Printing files side-by-side

I'm really not sure if there is an eaiser way to do this, but here is my newly most-used utility. It puts two files beside each other; but as opposed to sdiff/diff -y doesn't analyse it, and as opposed to paste keeps to fixed widths. Here is a screen shot.

$  python ./side-by-side.py --width 40 /tmp/afile.txt /tmp/afile2.txt
this is a file                           |  i have here another file
that has lines of                        |  that also has some text and
text.  to read                           |  some lines.  although it
                                         |  is slightly longer than the other
this is a really really really really re *  file with all these words
                                         |  in
                                         |  it

I'd love to hear from all the Python freaks how you could get the LOC even lower; every time I do something like this I find out about a new, quicker, way to recurse a list :)

#!/usr/bin/python

import sys, os
from optparse import OptionParser

class InFile:
    def __init__(self, filename):
        try:
            self.lines=[]
            self.maxlen = 0
            for l in open(filename).readlines():
                self.lines.append(l.rstrip())
        except IOError, (error, message):
            print "Can't read input %s : %s" % (filename, message)
            sys.exit(1)

        self.nlines = len(self.lines)
        if self.nlines == 0:
            self.lines.append("")
        self.maxlen = max(map(len, self.lines))

    # pad to the max len, with a extra space then the deliminator
    def pad_lines(self, nlines, width=0, nodiv=False, notrunc=False):
        if width == 0:
            width = self.maxlen
        pad = []
        for i in range(0, width):
            pad += " "
        # add on some extra for the divider and spaces
        pad += "   "
        padlen = len(pad)
        for i in range(0, nlines):
            try:
                linelen = len(self.lines[i])
            except IndexError:
                self.lines.append("")
                linelen = 0
            if (linelen > width):
                linelen = width
                if not notrunc:
                    pad[-2] = "*"
            elif nodiv:
                pad[-2] = " "
            else:
                pad[-2] = "|"
            self.lines[i] = self.lines[i][:linelen] +  "".join(pad[linelen - padlen:])

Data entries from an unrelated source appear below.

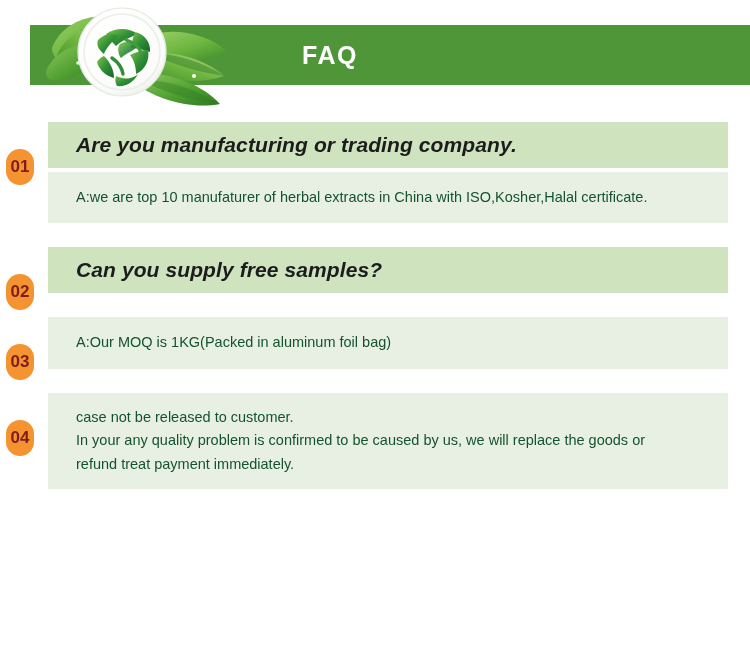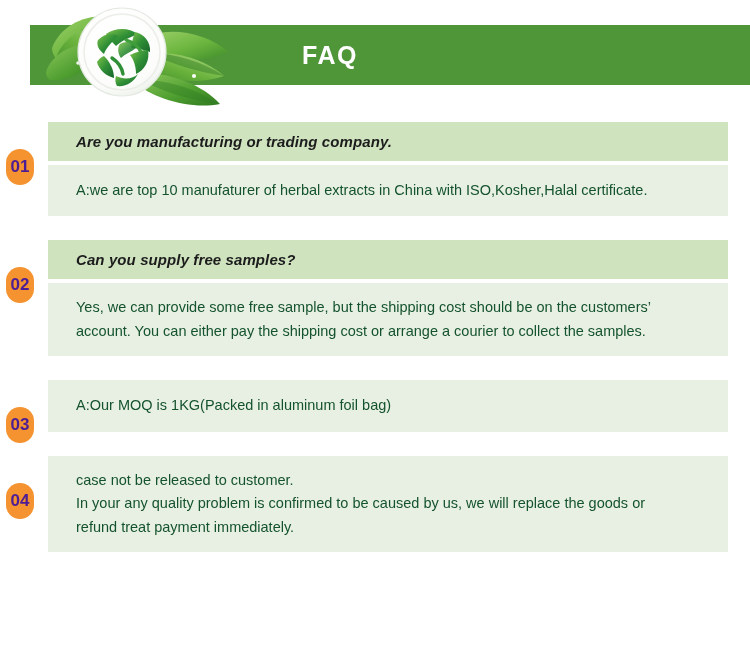--- a/index.html
+++ b/index.html
@@ -79,7 +79,7 @@
   }
   .faq-question {
     background: #cfe3bf;
-    font-size: 15px;
+    font-size: 21px;
     font-weight: bold;
     font-style: italic;
     color: #1c1c1c;

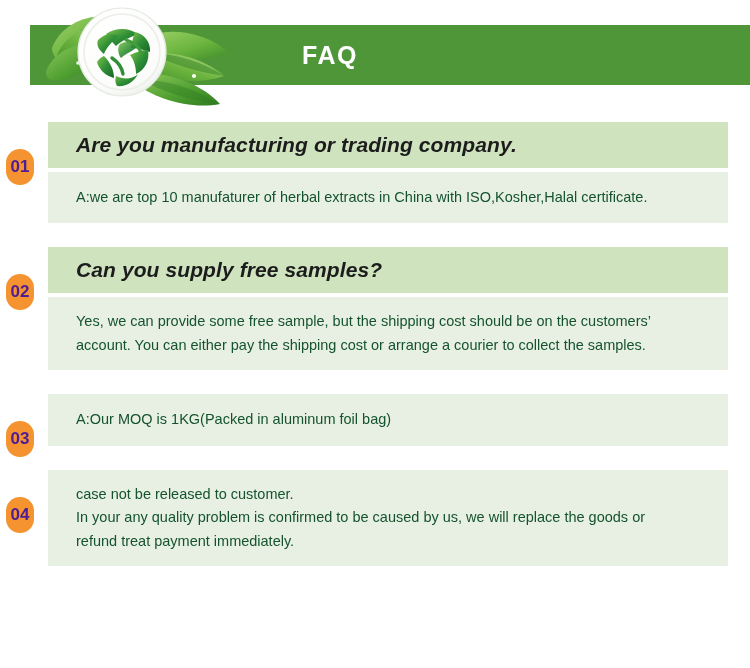--- a/index.html
+++ b/index.html
@@ -70,7 +70,7 @@
     width: 28px;
     height: 36px;
     background: #f4932f;
-    color: #4c1d95;
+    color: #7f1d1d;
     font-size: 17px;
     font-weight: bold;
     text-align: center;

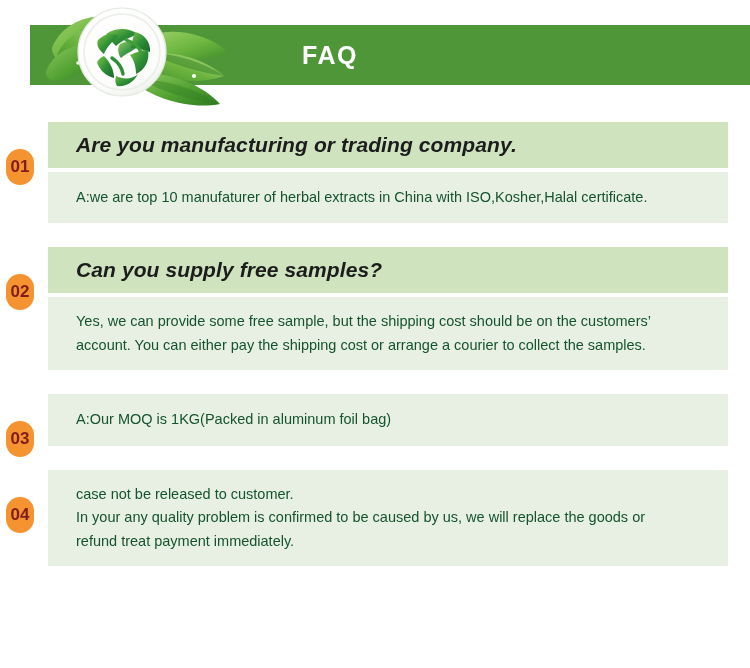--- a/index.html
+++ b/index.html
@@ -190,10 +190,6 @@
   <div class="faq-item">
     <div class="faq-num" style="top:27px">02</div>
     <div class="faq-question">Can you supply free samples?</div>
-    <div class="faq-answer">
-      <span class="ln">Yes, we can provide some free sample, but the shipping cost should be on the customers’</span>
-      <span class="ln">account. You can either pay the shipping cost or arrange a courier to collect the samples.</span>
-    </div>
   </div>
 
   <div class="faq-item">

usage= "side-by-side [-w width] file1 file2 ... filen"

parser = OptionParser(usage, version=".1")

parser.add_option("-w", "--width", dest="width", action="store", type="int",
                      help="Set fixed width for each file", default=0)
parser.add_option("--last-div", dest="lastdiv", action="store_true",
                  help="Print divider after last file", default=False)
parser.add_option("--no-div", dest="nodiv", action="store_true",
                  help="Don't print any divider characters", default=False)
parser.add_option("--no-trunc", dest="notrunc", action="store_true",
                  help="Don't show truncation with a '*'", default=False)

(options, args) = parser.parse_args()

flist = []
if (len(args) == 0):
    print usage
    sys.exit(1)
for f in args:
    flist.append(InFile(f))

max_lines = max(map(lambda f: f.nlines, flist))

for i in range(0,len(flist)):
    if (len(flist)-1 == i):
        options.nodiv = not options.lastdiv
    flist[i].pad_lines(max_lines, options.width, options.nodiv, options.notrunc)

for l in range(0, max_lines):
    for f in flist:
        print f.lines[l],
    print

update: Leon suggests

pr -Tm file1 file2

Which is pretty close, but doesn't seem to put any divider between the files. Still might be a handy tool for your toolbox. It seems, from the pr man page, the word for doing this sort of thing is columnate.

update 2: Told you I'd learn new ways to iterate! Stephen Thorne came up with a neat solution. Some extra tricks he used

  • ' ' * n gives you n spaces. Pretty obvious when you think of it!
  • Usage of generators with the yield statement.
  • The itertools package with it's modified zip like izip function.

All very handy tips for your Python toolbox. If you're learning Python I'd reccommend solving this problem as you can really put to use some of the niceties of the language.